> [Provided records]:
—————

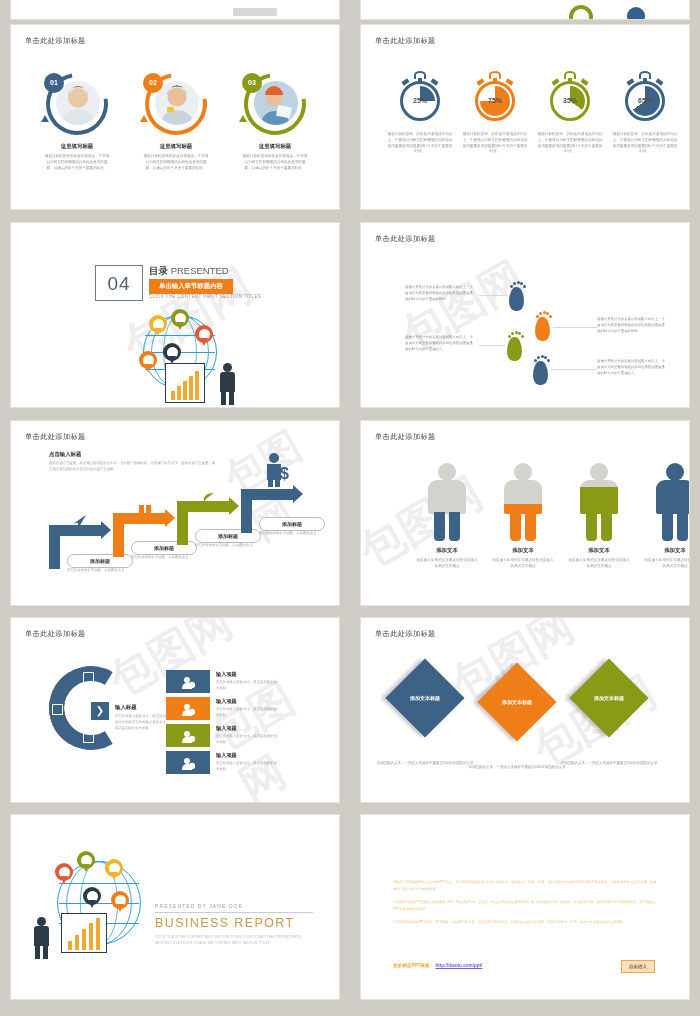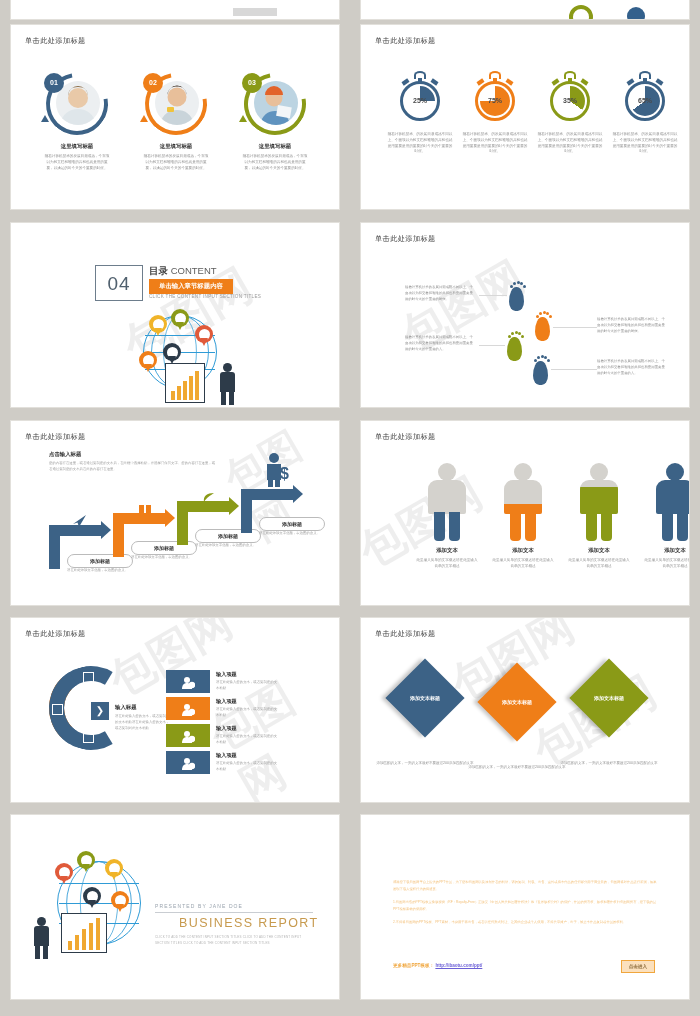"CONTENT" span { text: CONTENT -> PRESENTED }
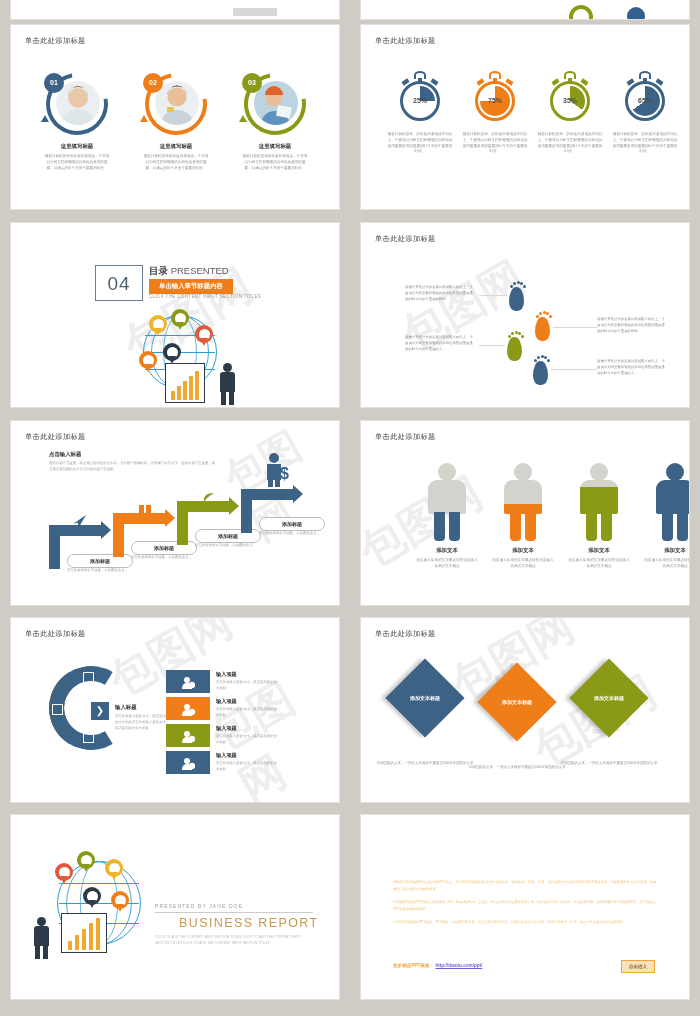"BUSINESS REPORT" .ty-br { margin-left: 24px -> none }
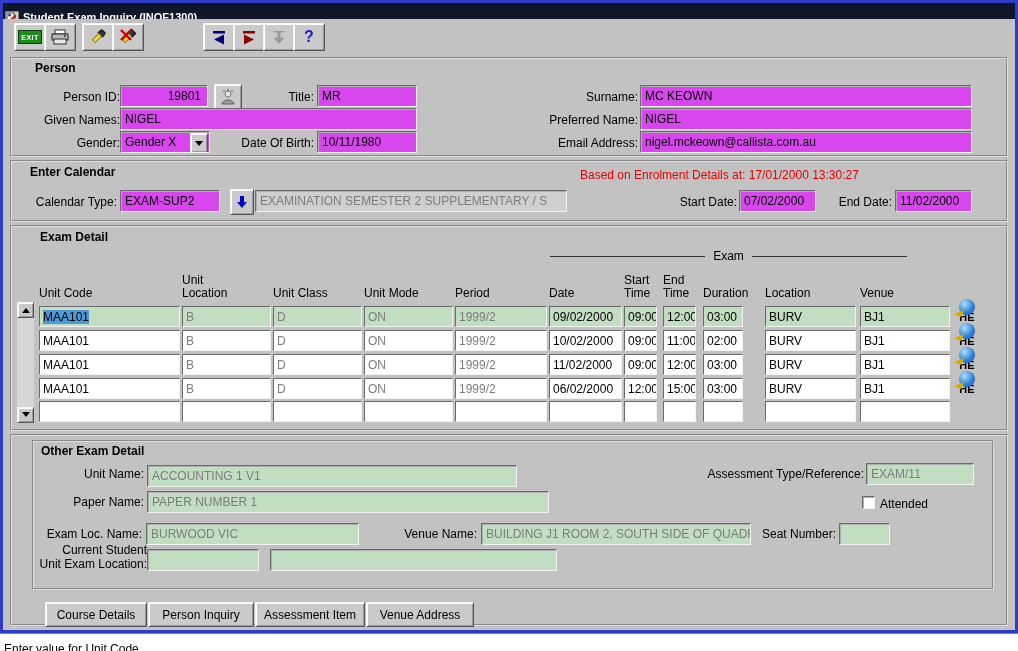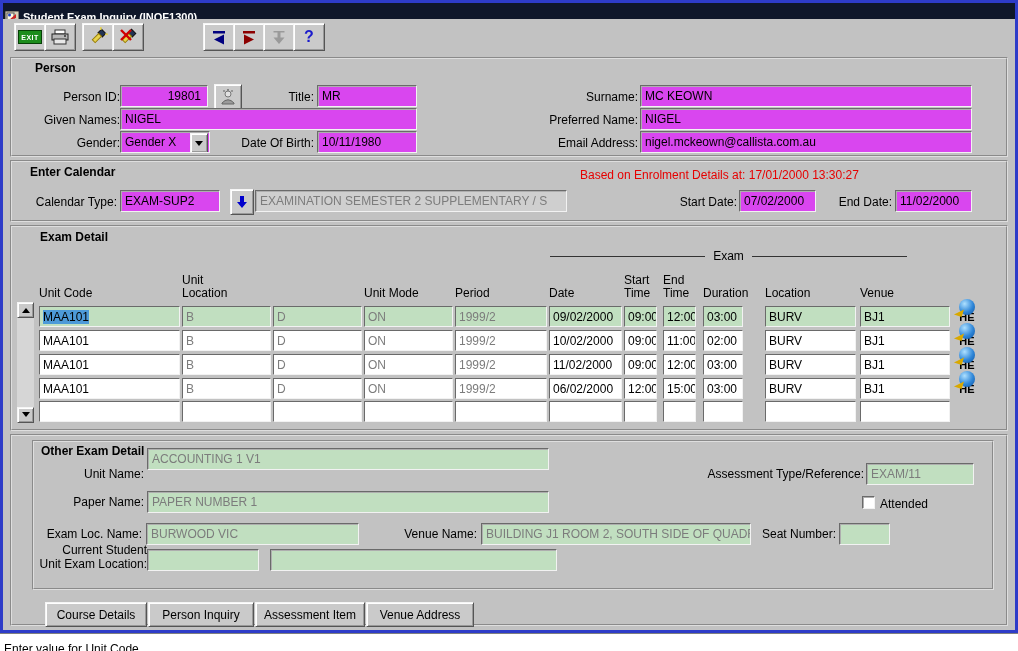"Unit Class" div.hdr { html: none -> <div> <span></span> <span>Unit Class</span> </div> }
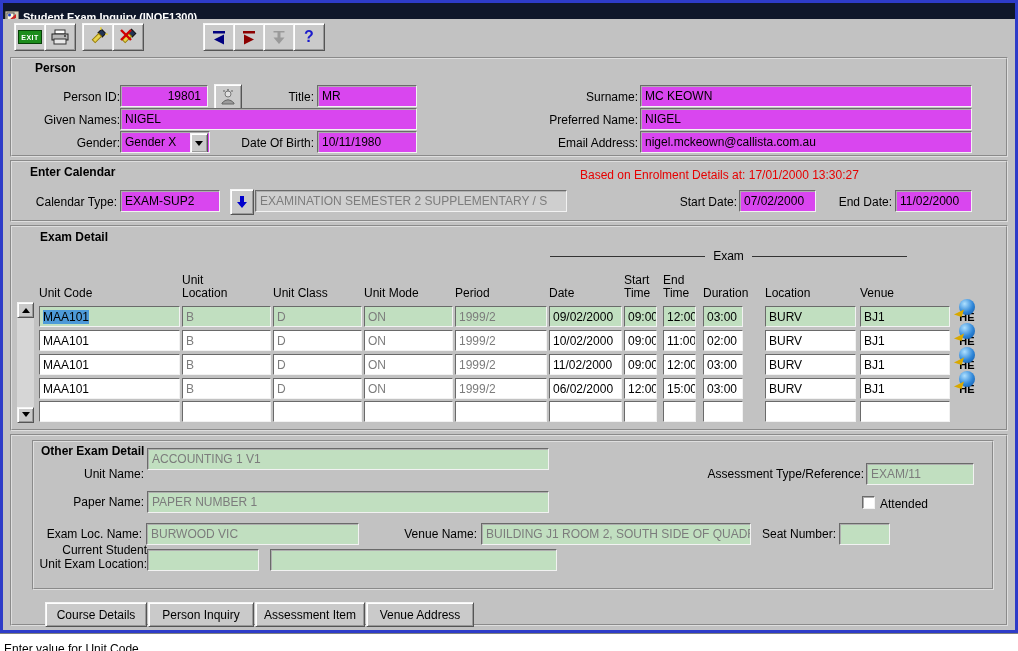"ACCOUNTING 1 V1" div.fld { top: 6px -> 23px; width: 402px -> 370px }
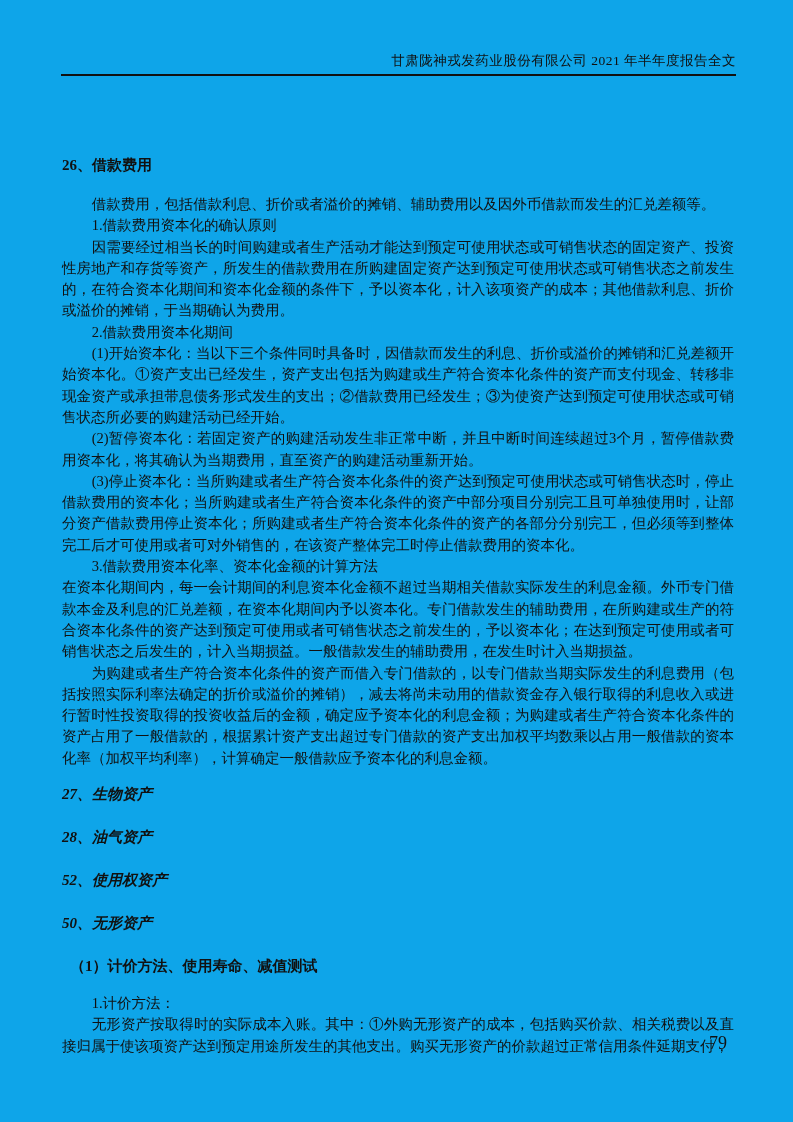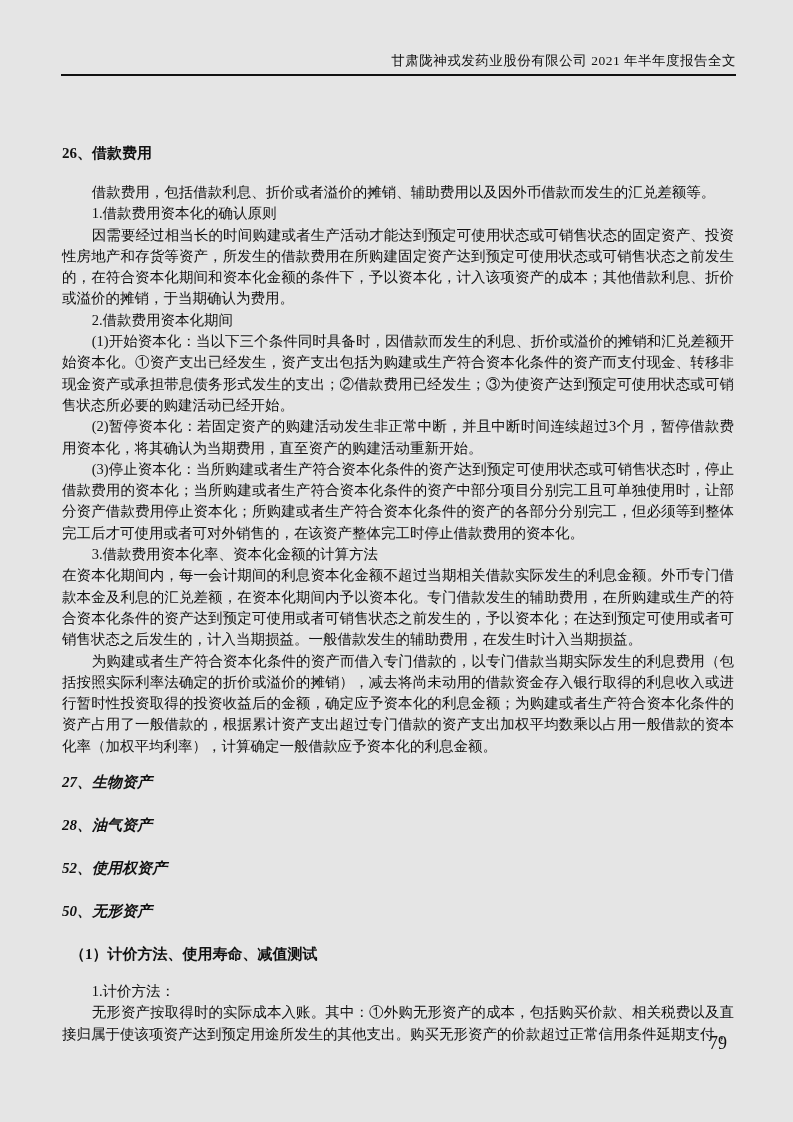"甘肃陇神戎发药业股份有限公司 2021 年半年度报告全文" .page { background: #e5e5e5 -> #0ea5e9 }
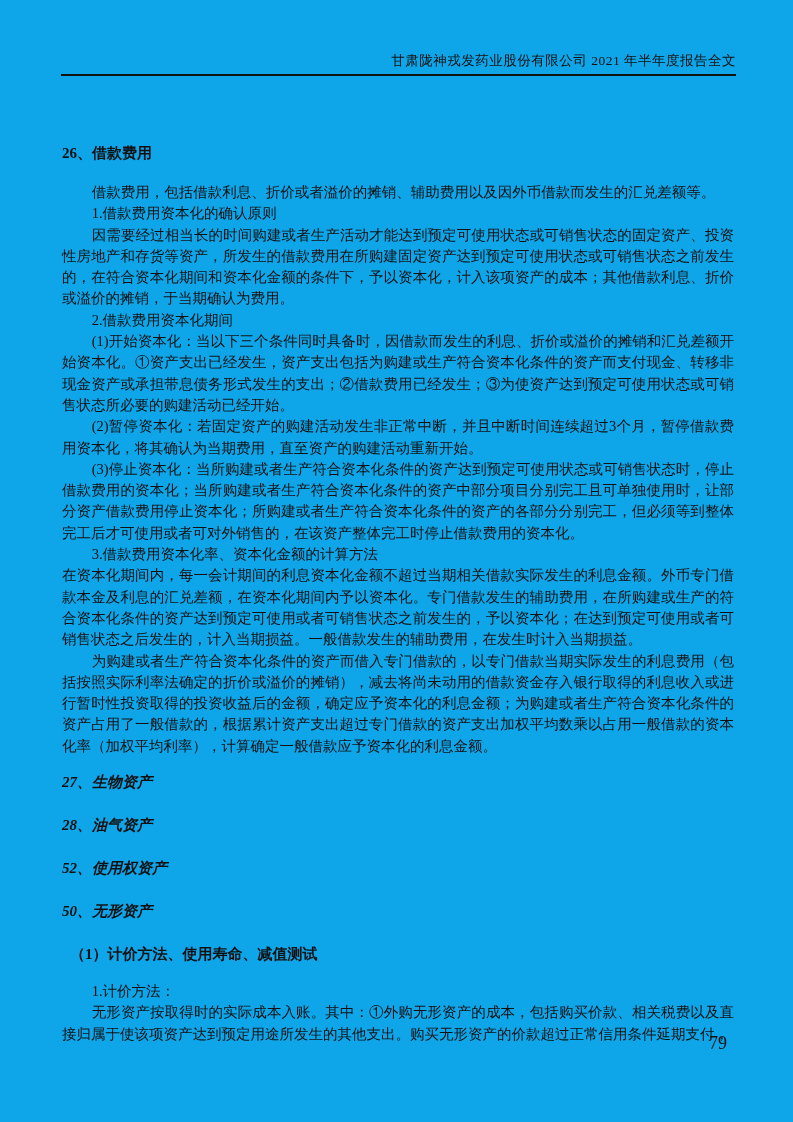"26、借款费用" .h2 { margin: 4px 0 20px 0 -> 16px 0 20px 0 }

—————

> [Exercise prompt]: When you write out the material, keep every line exact and leave out each picture.

> [Task solution]:
"CONTENT" span { text: CONTENT -> PRESENTED }
"BUSINESS REPORT" .ty-br { margin-left: 24px -> none }
"Unit Class" div.hdr { html: none -> <div> <span></span> <span>Unit Class</span> </div> }
"ACCOUNTING 1 V1" div.fld { top: 6px -> 23px; width: 402px -> 370px }
"甘肃陇神戎发药业股份有限公司 2021 年半年度报告全文" .page { background: #e5e5e5 -> #0ea5e9 }
"26、借款费用" .h2 { margin: 4px 0 20px 0 -> 16px 0 20px 0 }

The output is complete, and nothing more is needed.